▶ _Data records_
------------------------------------------------
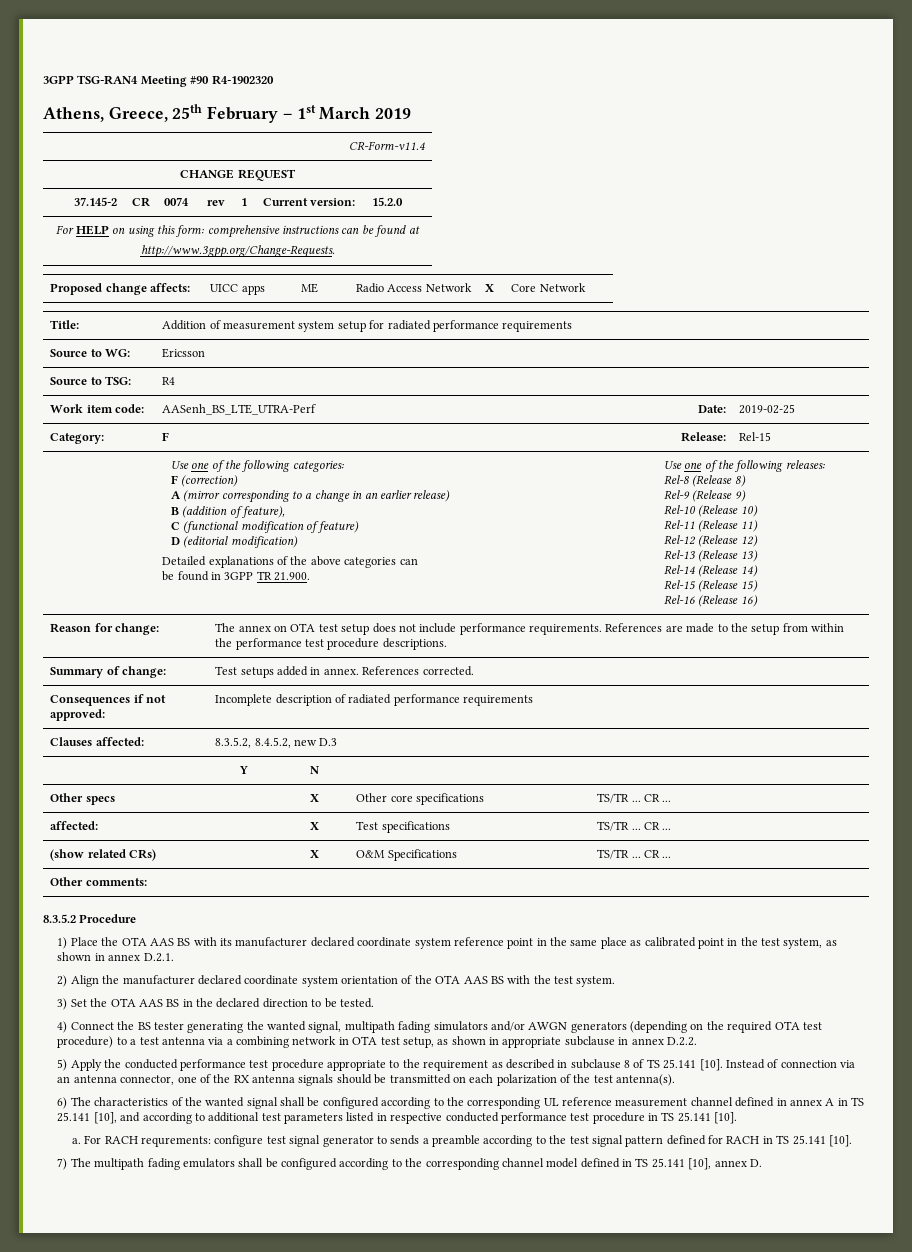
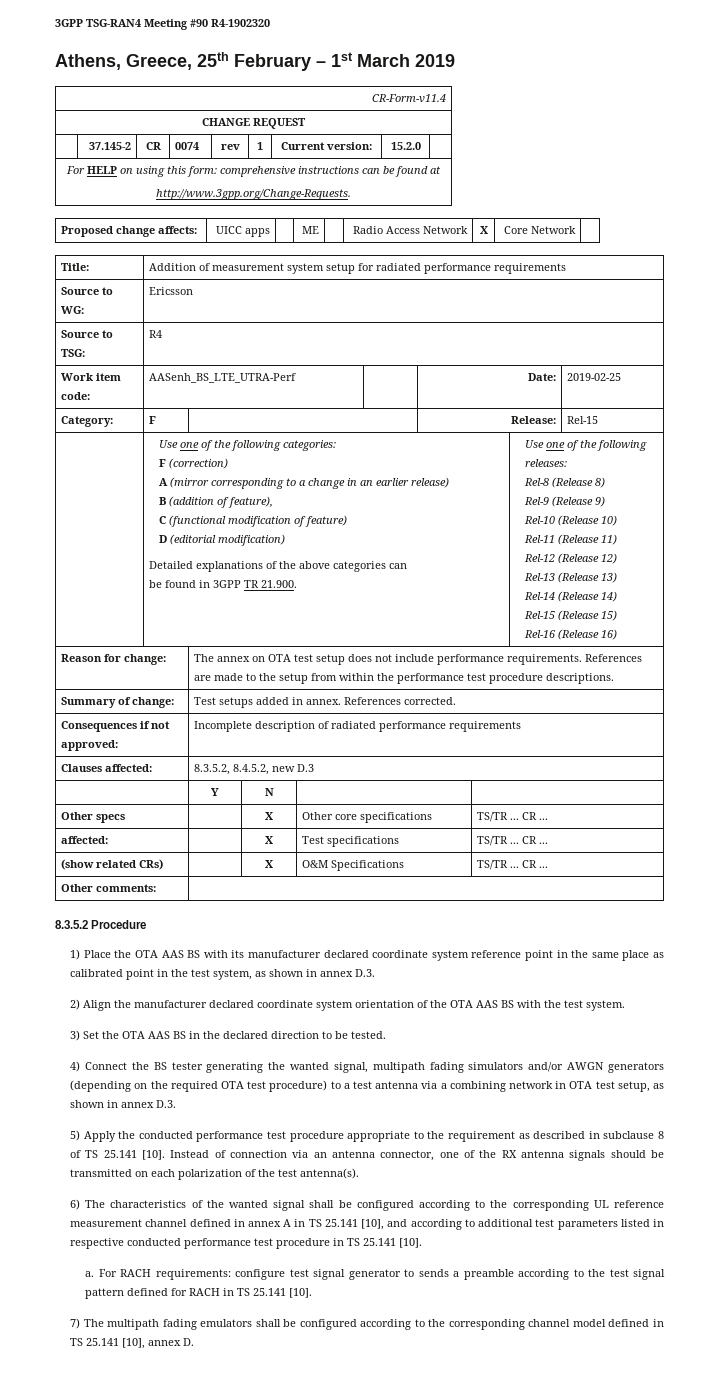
- 1) Place the OTA AAS BS with its manufacturer declared coordinate system reference point in the same place as calibrated point in the test system, as shown in annex D.2.1.
+ 1) Place the OTA AAS BS with its manufacturer declared coordinate system reference point in the same place as calibrated point in the test system, as shown in annex D.3.
- 4) Connect the BS tester generating the wanted signal, multipath fading simulators and/or AWGN generators (depending on the required OTA test procedure) to a test antenna via a combining network in OTA test setup, as shown in appropriate subclause in annex D.2.2.
+ 4) Connect the BS tester generating the wanted signal, multipath fading simulators and/or AWGN generators (depending on the required OTA test procedure) to a test antenna via a combining network in OTA test setup, as shown in annex D.3.
- For RACH requrements: configure test signal generator to sends a preamble according to the test signal pattern defined for RACH in TS 25.141 [10].
+ For RACH requirements: configure test signal generator to sends a preamble according to the test signal pattern defined for RACH in TS 25.141 [10].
------------------------------------------------
▶ _Description of the task_
Where a line of the records contains the word "fading", copy that line.

▶ _Final answer_
- 4) Connect the BS tester generating the wanted signal, multipath fading simulators and/or AWGN generators (depending on the required OTA test procedure) to a test antenna via a combining network in OTA test setup, as shown in appropriate subclause in annex D.2.2.
+ 4) Connect the BS tester generating the wanted signal, multipath fading simulators and/or AWGN generators (depending on the required OTA test procedure) to a test antenna via a combining network in OTA test setup, as shown in annex D.3.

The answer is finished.